На этом разговор заканчивается. В этот день. И продолжается в понедельник вечером. Пока же моё бурчание в стиле «тоже мне деньги…» игнорируется.
Вечер понедельника. Ответный удар.
Мачеха, утирая слёзы и шмыгая носом, выносит испорченное постельное бельё к стиральной машине. Хмурый отец врезает в дверь спальни замок. Только я веселюсь, стараясь не показывать это лицом. Ни к чему лишний раз раздражать родителей, да и больно улыбаться. Впрочем, Кирюшка, виновник переполоха, тоже не унывает. То к отцу подойдёт, то к матери. Ему, стервецу, тоже весело. День прошёл не зря.
Приготовился загодя. Весь день обычным кухонным ножом вытачивал и подгонял деревяшку, утянутую вчера от отца. Детскими нетренированными руками получилось не сразу и несколько коряво, но главному условию он удовлетворяет. Какой критерий доминирует в оценке того или иного устройства? Очень простой: работает или нет. Выточенный мной клин работает отлично. Дверь держится, как прибитая.

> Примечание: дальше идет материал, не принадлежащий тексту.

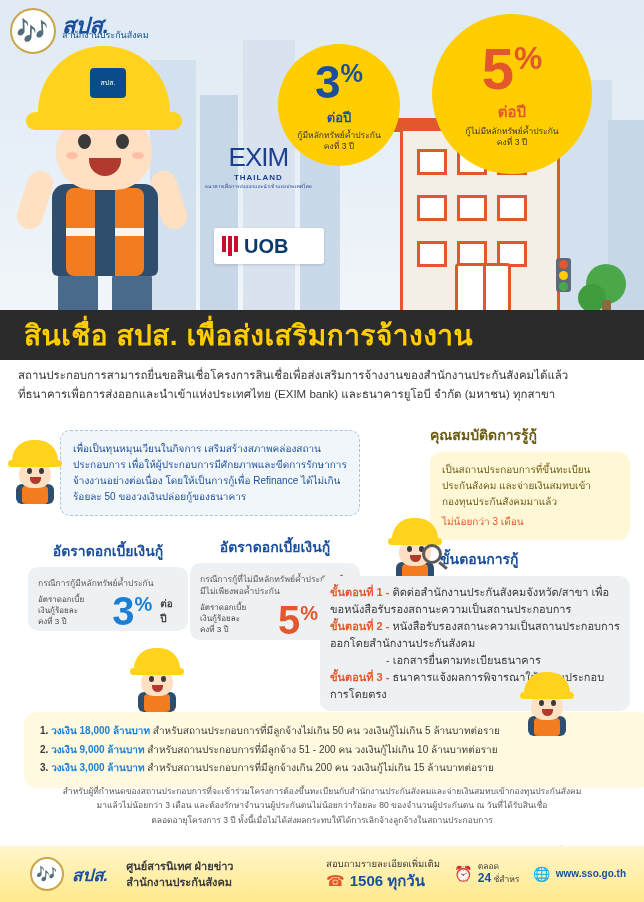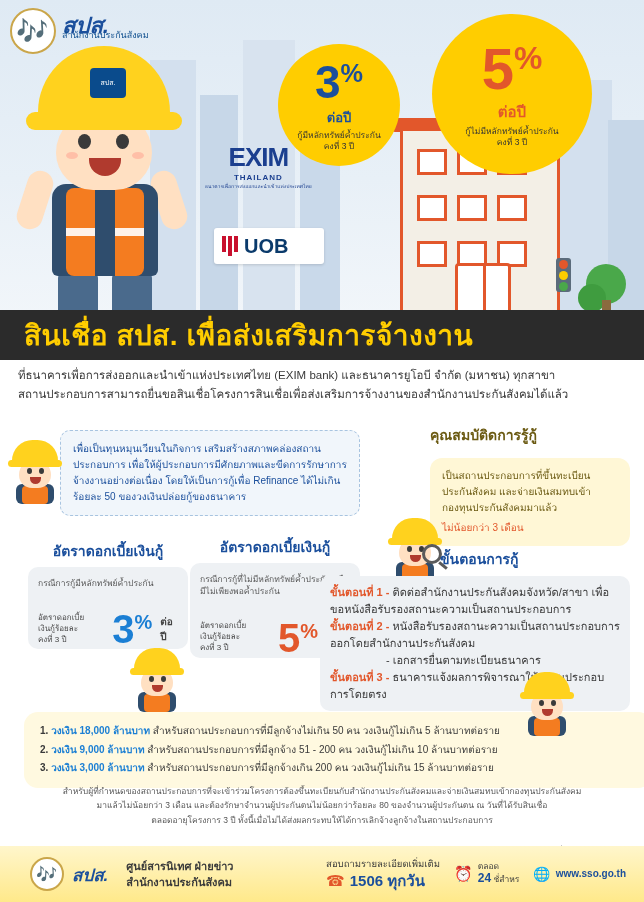--- a/index.html
+++ b/index.html
@@ -112,7 +112,7 @@
 
   
   .exim { position:absolute; left:205px; top:142px; text-align:center; }
-  .exim-word{ font-size:26px; font-weight:bold; color:#1b3f8f; letter-spacing:-1px;}
+  .exim-word{ font-size:26px; font-weight:normal; color:#1b3f8f; letter-spacing:-1px;}
   .exim-sub{ font-size:8px; color:#1b3f8f; font-weight:bold; letter-spacing:1px;}
   .exim-sub2{ font-size:5px; color:#1b3f8f; }
   .uob {

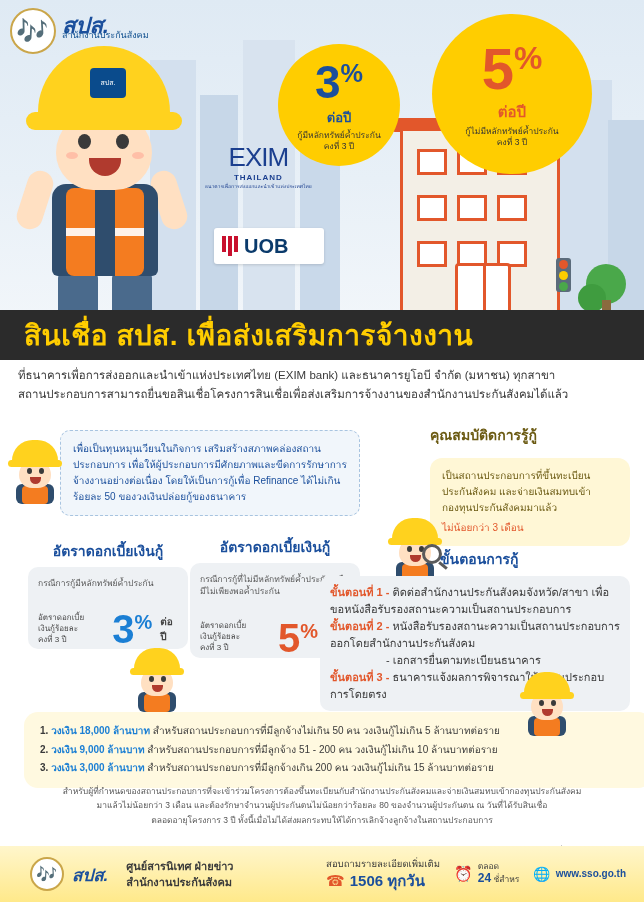--- a/index.html
+++ b/index.html
@@ -369,8 +369,8 @@
   </div>
 
   <div class="subtitle">
+    <div>สถานประกอบการสามารถยื่นขอสินเชื่อโครงการสินเชื่อเพื่อส่งเสริมการจ้างงานของสำนักงานประกันสังคมได้แล้ว</div>
     <div>ที่ธนาคารเพื่อการส่งออกและนำเข้าแห่งประเทศไทย (EXIM bank) และธนาคารยูโอบี จำกัด (มหาชน) ทุกสาขา</div>
-    <div>สถานประกอบการสามารถยื่นขอสินเชื่อโครงการสินเชื่อเพื่อส่งเสริมการจ้างงานของสำนักงานประกันสังคมได้แล้ว</div>
   </div>
 
   <div class="sect sec-objective">

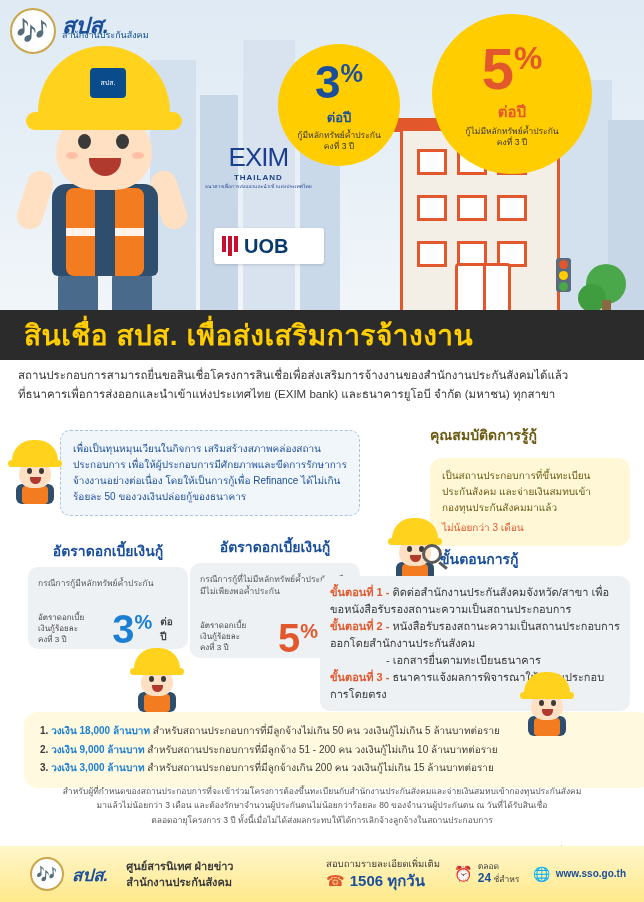--- a/index.html
+++ b/index.html
@@ -390,7 +390,7 @@
 
   <div class="sect sec-qualify">
     <div class="head-pill" style="color:#6b5a12;">คุณสมบัติดการรู้กู้</div>
-    <div class="box-yellow" style="margin-top:12px;">
+    <div class="box-yellow" style="margin-top:6px;">
       <span>เป็นสถานประกอบการที่ขึ้นทะเบียนประกันสังคม และจ่ายเงินสมทบเข้ากองทุนประกันสังคมมาแล้ว</span>
       <div style="margin-top:4px;color:#e2572b;font-weight:normal;">ไม่น้อยกว่า 3 เดือน</div>
     </div>

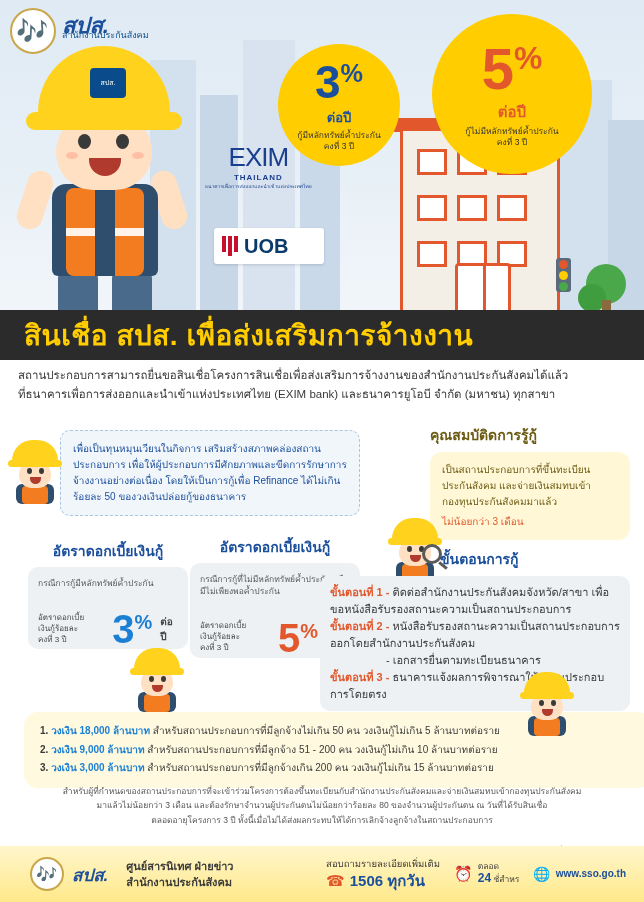--- a/index.html
+++ b/index.html
@@ -198,7 +198,7 @@
     background:#eef1f4; border-radius:10px; padding:10px 10px 0; position:relative;
   }
   .rate-note{ font-size:8.5px; color:#555; line-height:1.45; }
-  .rate-line{ display:flex; align-items:center; gap:8px; margin-top:20px;}
+  .rate-line{ display:flex; align-items:center; gap:8px; margin-top:2px;}
   .rate-left{ font-size:8px; color:#444; line-height:1.35; width:70px;}
   .rate-big{ font-weight:bold; line-height:1; }
   .rate-big.blue{ color:#1b7fd4; font-size:40px;}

Кирюшка, которого утром доставила бабушка, — быстро он из неё всю кровь выпил, — в это время вовсю шуровал в спальне родителей. Пацан давно лелеял хрустальную мечту добраться до будуара мамочки. О-о-о, там было, где разгуляться! Перед большим трюмо свободного места нет. Неровной батареей стоят, то есть стояли, столбики губной помады, по всей поверхности громоздились тюбики, баночки, скляночки с духами, кремами, лосьонами и прочими вещами, без которых женская жизнь и не жизнь вовсе.